DESCRIPTION OF THE TASK: Keep the pictures out while you transcribe the listing below exactly.

——————————

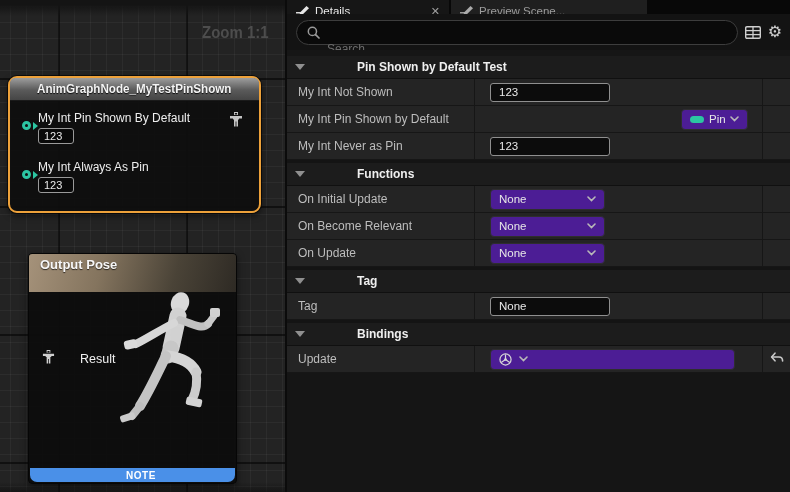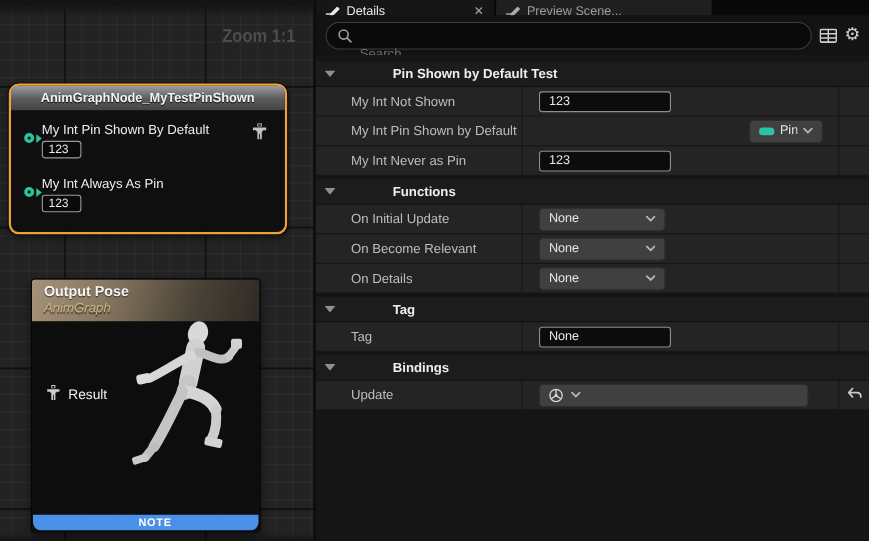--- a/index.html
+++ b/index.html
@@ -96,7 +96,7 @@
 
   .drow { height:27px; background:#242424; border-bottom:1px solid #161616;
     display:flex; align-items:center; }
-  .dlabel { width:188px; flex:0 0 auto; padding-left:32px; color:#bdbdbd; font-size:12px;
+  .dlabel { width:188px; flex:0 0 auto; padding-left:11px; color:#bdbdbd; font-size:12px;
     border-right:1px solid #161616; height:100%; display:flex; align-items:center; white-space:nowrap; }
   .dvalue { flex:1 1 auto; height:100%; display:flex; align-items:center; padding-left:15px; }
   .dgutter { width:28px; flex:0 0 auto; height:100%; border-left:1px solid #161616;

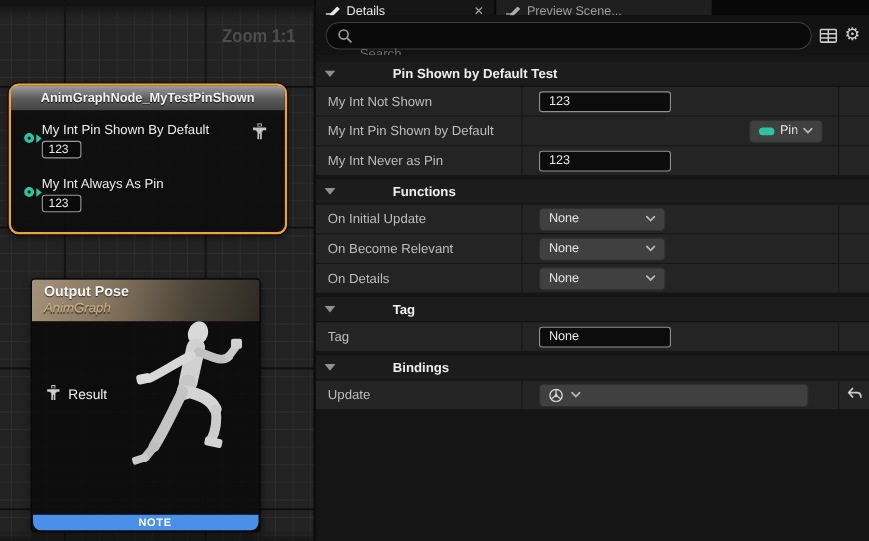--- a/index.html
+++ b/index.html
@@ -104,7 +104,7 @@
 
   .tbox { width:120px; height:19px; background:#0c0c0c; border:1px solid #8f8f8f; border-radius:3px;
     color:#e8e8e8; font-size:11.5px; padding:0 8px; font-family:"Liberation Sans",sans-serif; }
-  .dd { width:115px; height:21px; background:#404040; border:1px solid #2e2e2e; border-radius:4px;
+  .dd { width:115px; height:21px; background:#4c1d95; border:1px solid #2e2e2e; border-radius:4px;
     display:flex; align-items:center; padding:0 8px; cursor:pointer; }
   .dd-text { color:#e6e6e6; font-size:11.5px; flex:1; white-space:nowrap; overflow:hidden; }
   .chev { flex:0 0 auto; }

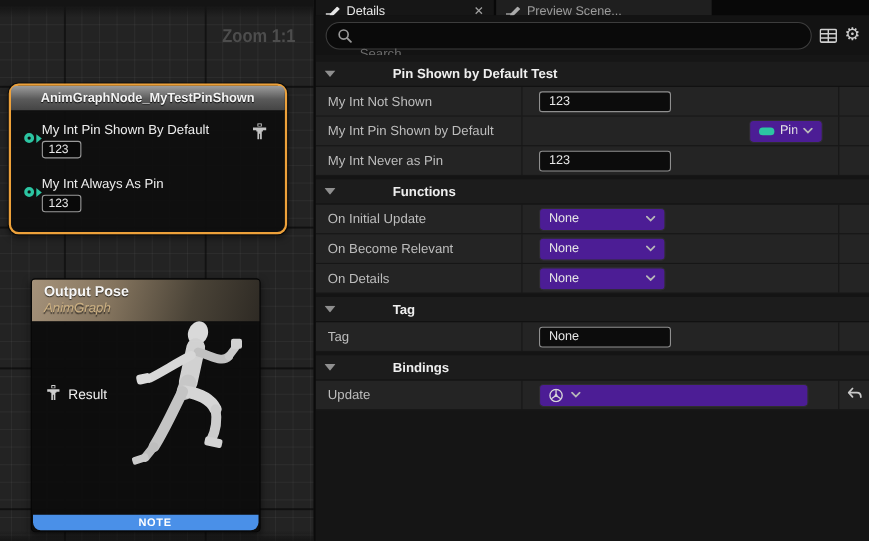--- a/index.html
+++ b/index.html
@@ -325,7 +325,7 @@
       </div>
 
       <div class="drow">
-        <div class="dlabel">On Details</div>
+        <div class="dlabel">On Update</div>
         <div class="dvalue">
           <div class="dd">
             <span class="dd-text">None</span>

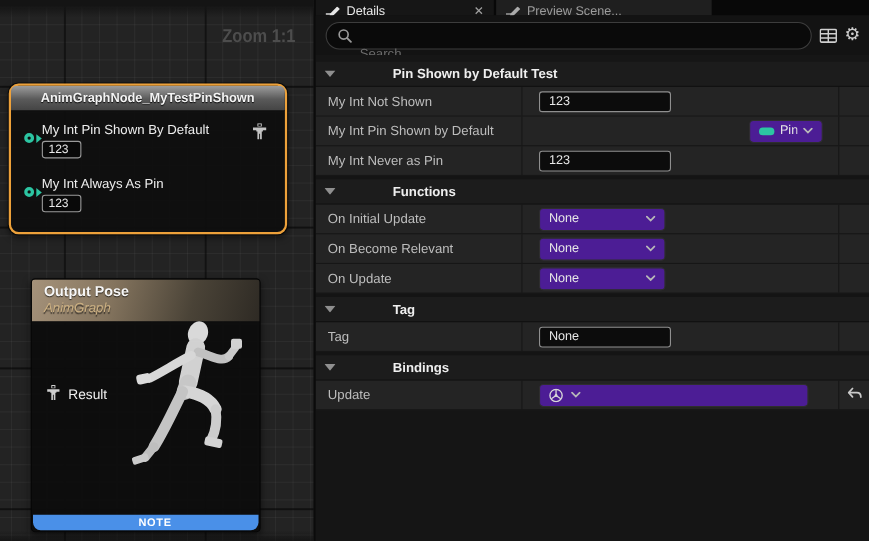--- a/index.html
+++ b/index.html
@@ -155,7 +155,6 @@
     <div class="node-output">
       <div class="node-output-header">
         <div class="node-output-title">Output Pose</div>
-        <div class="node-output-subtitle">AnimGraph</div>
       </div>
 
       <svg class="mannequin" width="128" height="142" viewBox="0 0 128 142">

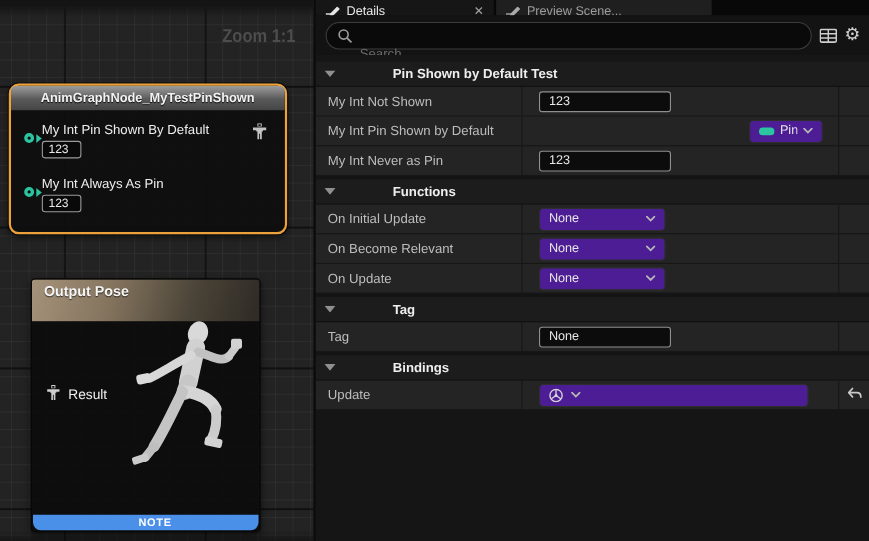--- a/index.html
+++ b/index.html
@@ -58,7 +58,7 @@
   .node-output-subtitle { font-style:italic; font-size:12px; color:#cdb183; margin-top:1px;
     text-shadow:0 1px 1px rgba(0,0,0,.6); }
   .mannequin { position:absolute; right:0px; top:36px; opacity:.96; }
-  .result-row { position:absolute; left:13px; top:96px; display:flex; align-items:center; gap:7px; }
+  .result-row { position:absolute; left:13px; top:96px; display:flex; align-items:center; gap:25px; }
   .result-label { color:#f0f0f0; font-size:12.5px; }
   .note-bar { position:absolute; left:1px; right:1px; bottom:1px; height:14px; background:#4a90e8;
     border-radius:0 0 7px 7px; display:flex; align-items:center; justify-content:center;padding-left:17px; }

——————————

ANSWER TO THE PROBLEM:
--- a/index.html
+++ b/index.html
@@ -96,7 +96,7 @@
 
   .drow { height:27px; background:#242424; border-bottom:1px solid #161616;
     display:flex; align-items:center; }
-  .dlabel { width:188px; flex:0 0 auto; padding-left:32px; color:#bdbdbd; font-size:12px;
+  .dlabel { width:188px; flex:0 0 auto; padding-left:11px; color:#bdbdbd; font-size:12px;
     border-right:1px solid #161616; height:100%; display:flex; align-items:center; white-space:nowrap; }
   .dvalue { flex:1 1 auto; height:100%; display:flex; align-items:center; padding-left:15px; }
   .dgutter { width:28px; flex:0 0 auto; height:100%; border-left:1px solid #161616;

--- a/index.html
+++ b/index.html
@@ -104,7 +104,7 @@
 
   .tbox { width:120px; height:19px; background:#0c0c0c; border:1px solid #8f8f8f; border-radius:3px;
     color:#e8e8e8; font-size:11.5px; padding:0 8px; font-family:"Liberation Sans",sans-serif; }
-  .dd { width:115px; height:21px; background:#404040; border:1px solid #2e2e2e; border-radius:4px;
+  .dd { width:115px; height:21px; background:#4c1d95; border:1px solid #2e2e2e; border-radius:4px;
     display:flex; align-items:center; padding:0 8px; cursor:pointer; }
   .dd-text { color:#e6e6e6; font-size:11.5px; flex:1; white-space:nowrap; overflow:hidden; }
   .chev { flex:0 0 auto; }

--- a/index.html
+++ b/index.html
@@ -325,7 +325,7 @@
       </div>
 
       <div class="drow">
-        <div class="dlabel">On Details</div>
+        <div class="dlabel">On Update</div>
         <div class="dvalue">
           <div class="dd">
             <span class="dd-text">None</span>

--- a/index.html
+++ b/index.html
@@ -155,7 +155,6 @@
     <div class="node-output">
       <div class="node-output-header">
         <div class="node-output-title">Output Pose</div>
-        <div class="node-output-subtitle">AnimGraph</div>
       </div>
 
       <svg class="mannequin" width="128" height="142" viewBox="0 0 128 142">

--- a/index.html
+++ b/index.html
@@ -58,7 +58,7 @@
   .node-output-subtitle { font-style:italic; font-size:12px; color:#cdb183; margin-top:1px;
     text-shadow:0 1px 1px rgba(0,0,0,.6); }
   .mannequin { position:absolute; right:0px; top:36px; opacity:.96; }
-  .result-row { position:absolute; left:13px; top:96px; display:flex; align-items:center; gap:7px; }
+  .result-row { position:absolute; left:13px; top:96px; display:flex; align-items:center; gap:25px; }
   .result-label { color:#f0f0f0; font-size:12.5px; }
   .note-bar { position:absolute; left:1px; right:1px; bottom:1px; height:14px; background:#4a90e8;
     border-radius:0 0 7px 7px; display:flex; align-items:center; justify-content:center;padding-left:17px; }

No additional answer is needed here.